You should see: Parallel time roughly equal to the slowest single crew, not the sum of all four.

Three Pitfalls That Silently Serialize Your Crews

Pitfall 1: Sharing a single Agent instance across crews

CrewAI agents maintain internal state between tasks. If you reuse the same Agent object in multiple concurrent crews, they overwrite each other's context.

# ❌ Wrong — shared agent, race condition on internal state
shared_agent = Agent(role="Researcher", ...)
crew_a = Crew(agents=[shared_agent], ...)
crew_b = Crew(agents=[shared_agent], ...)  # will corrupt crew_a's state

# ✅ Correct — fresh agent per crew
crew_a = Crew(agents=[Agent(role="Researcher", ...)], ...)
crew_b = Crew(agents=[Agent(role="Researcher", ...)], ...)

Pitfall 2: Calling asyncio.run() inside an existing event loop

# ❌ Wrong — raises RuntimeError in FastAPI or Jupyter
result = asyncio.run(crew.kickoff_async())

# ✅ Correct — inside an async context, just await
result = await crew.kickoff_async()

If you're in Jupyter, use await directly or nest_asyncio.apply() at the top of the notebook.

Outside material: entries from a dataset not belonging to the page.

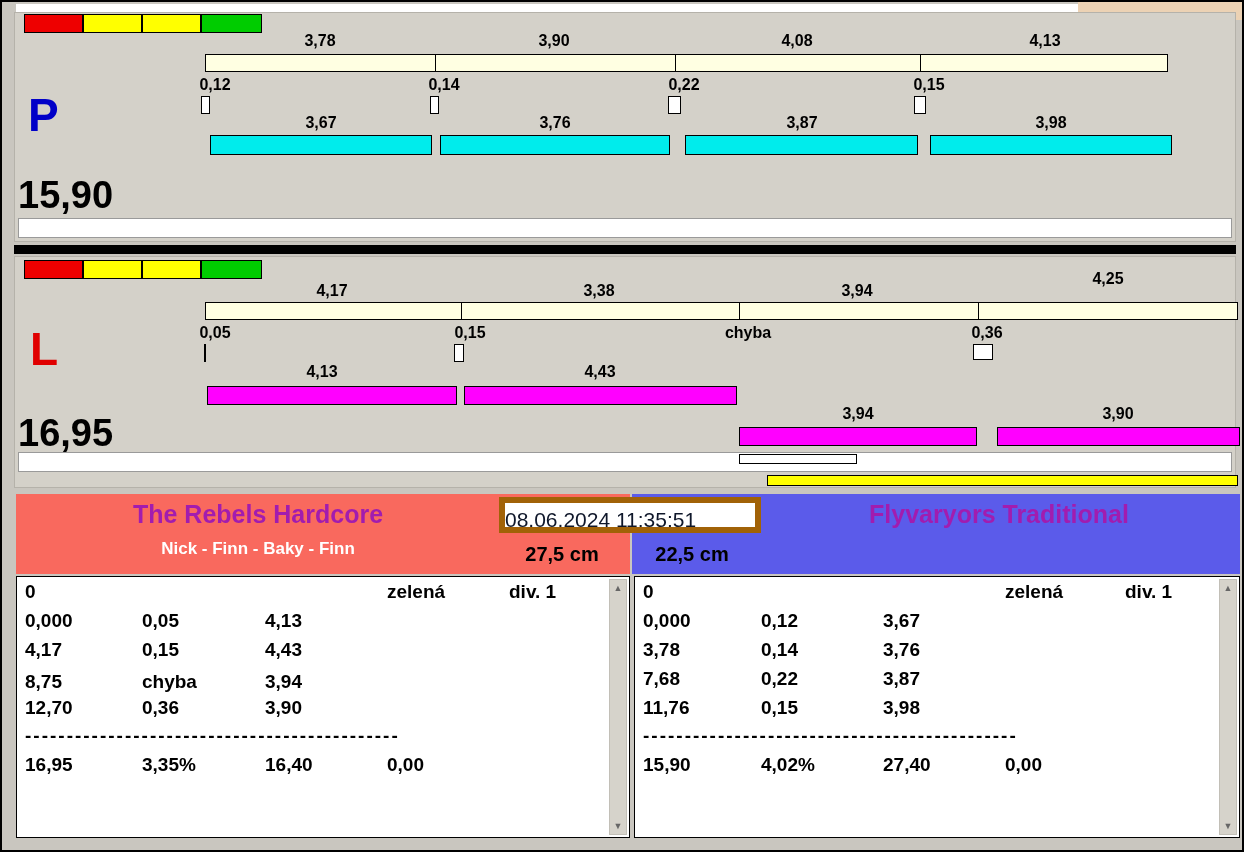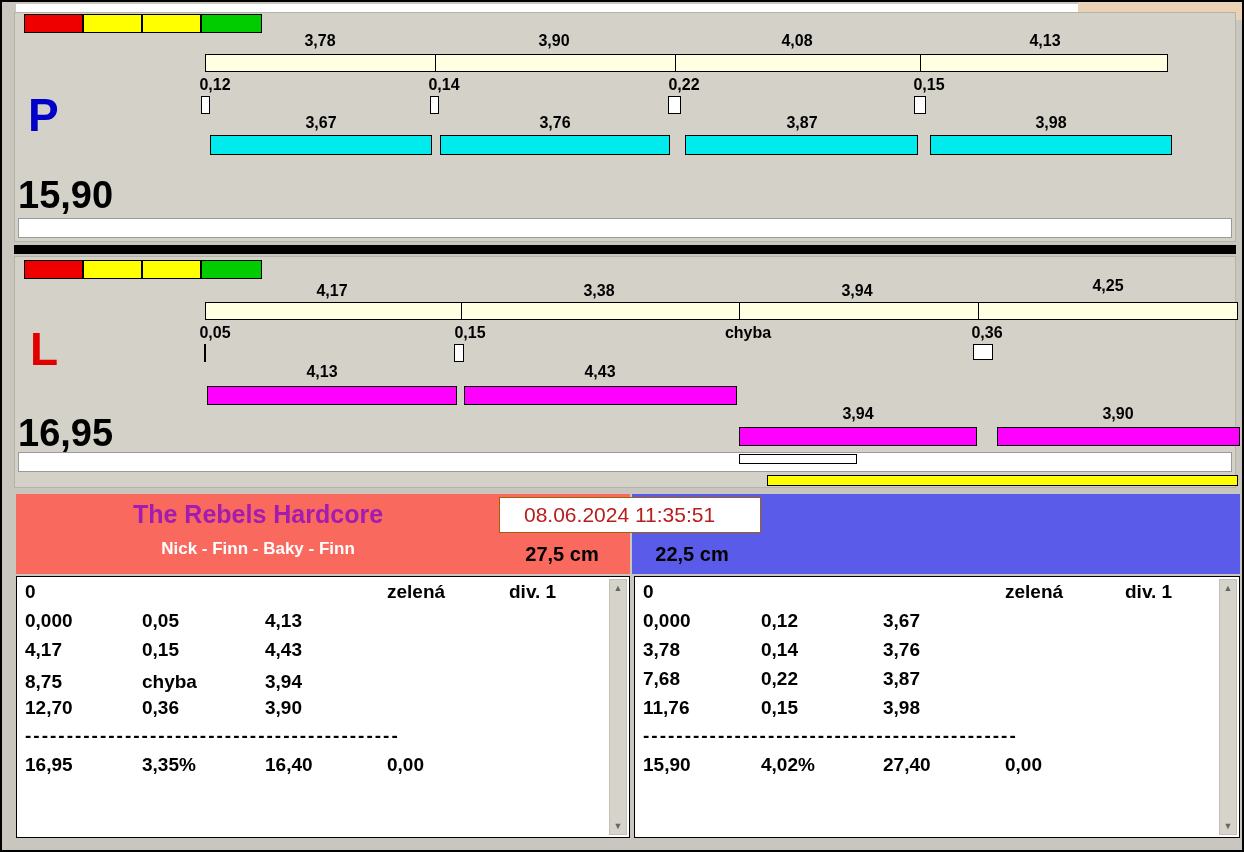"4,25" div.abs { top: 275px -> 268px }
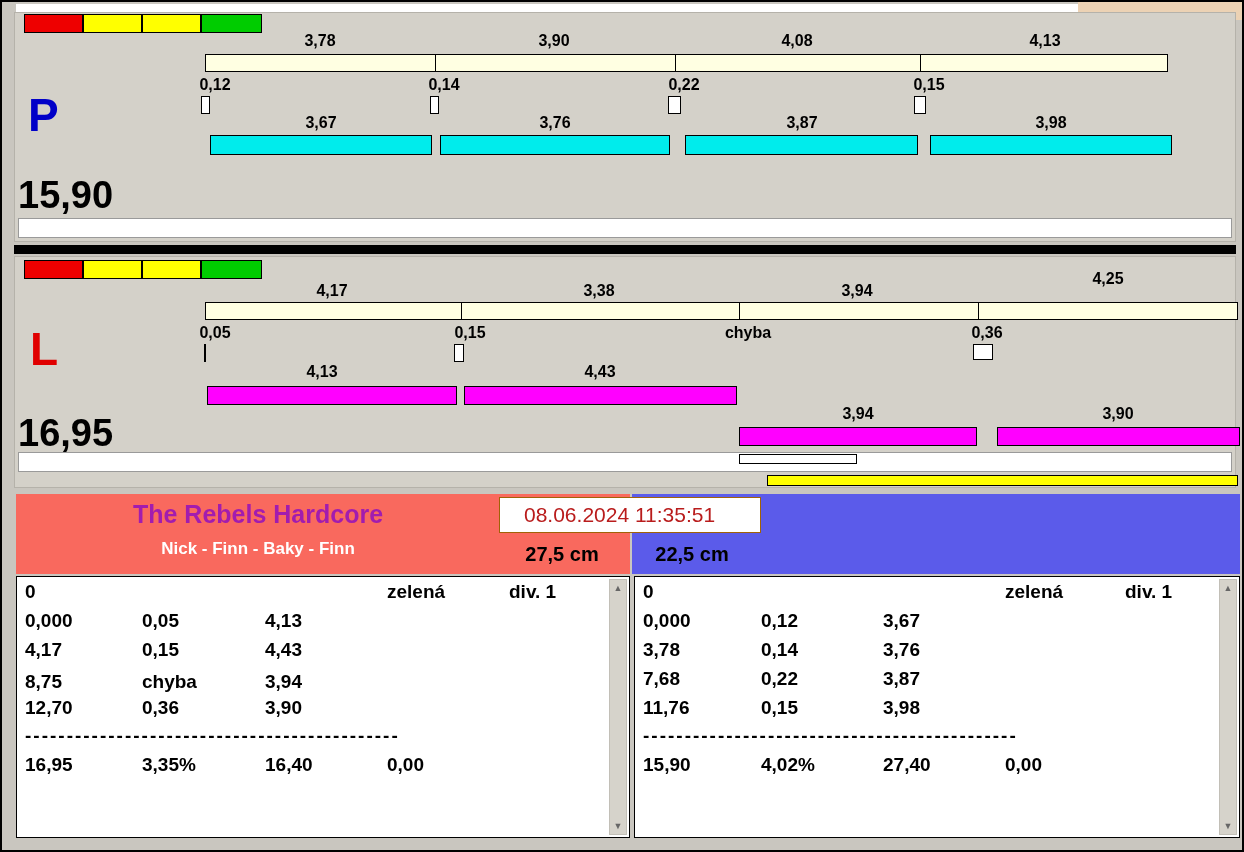"08.06.2024 11:35:51" .tsbox { border: 1px solid #a16207 -> 6px solid #a16207; color: #b91c1c -> #0f172a; padding: 5px 0 0 24px -> 5px 0 0 0 }
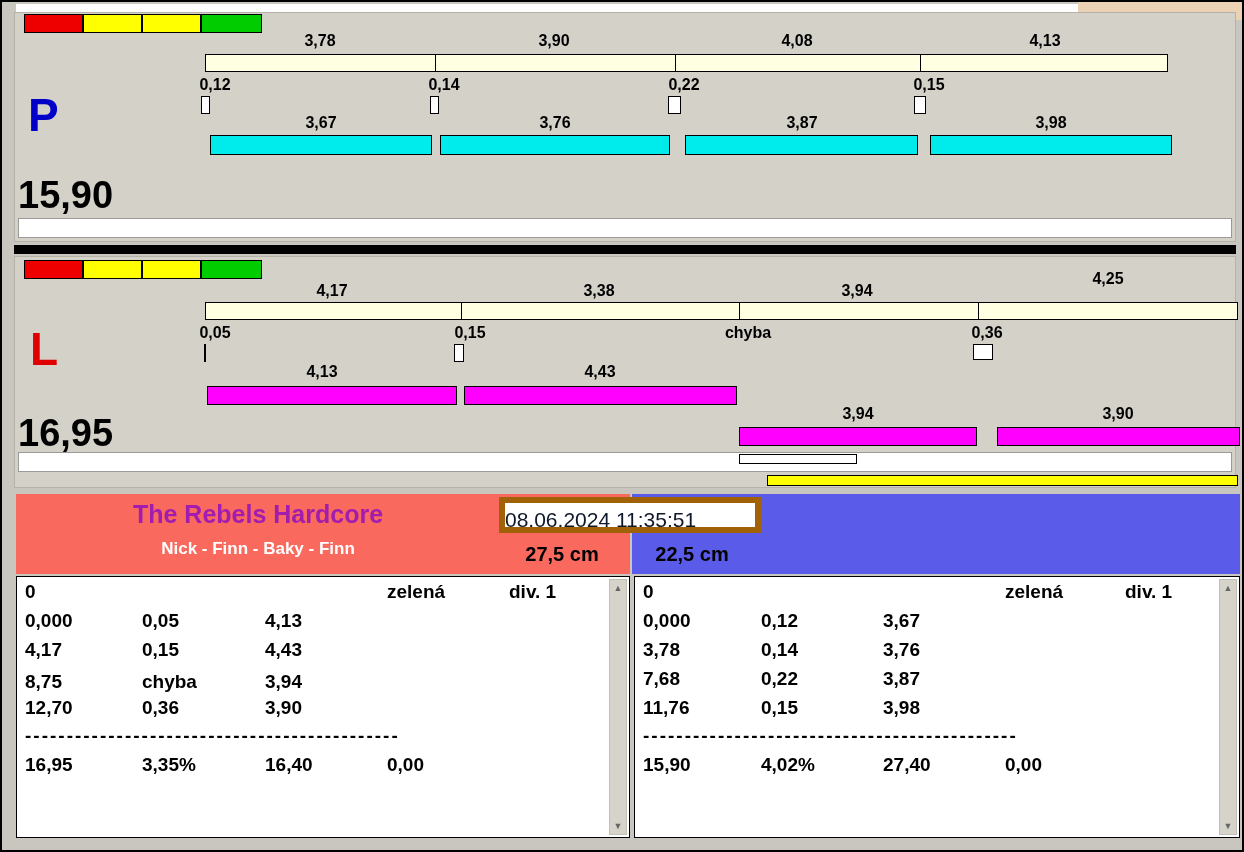"Flyvaryors Traditional" div.abs { html: none -> <div>Flyvaryors Traditional</div> }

Pitfall 3: Using kickoff_for_each (sync) instead of kickoff_for_each_async

# ❌ Wrong — synchronous, blocks for N × crew_time
results = crew.kickoff_for_each(inputs=inputs_list)

# ✅ Correct — concurrent, wall time ≈ max single crew time
results = await crew.kickoff_for_each_async(inputs=inputs_list)

The synchronous version exists for simple scripts. It has no place in a web server or concurrent pipeline.

What You Learned

kickoff_async is a drop-in async replacement for kickoff — always use it inside async contexts
asyncio.gather runs crews concurrently; LLM I/O from each crew overlaps
kickoff_for_each_async is the idiomatic way to fan out one crew blueprint across N inputs
Never share Agent instances across concurrent crews — create fresh agents per crew
In FastAPI, use await directly; never call asyncio.run() inside a route

When NOT to use async kickoff: Single-crew CLI scripts where simplicity matters more than performance. crew.kickoff() is fine there. Switch to async the moment you embed CrewAI into a server or need parallel execution.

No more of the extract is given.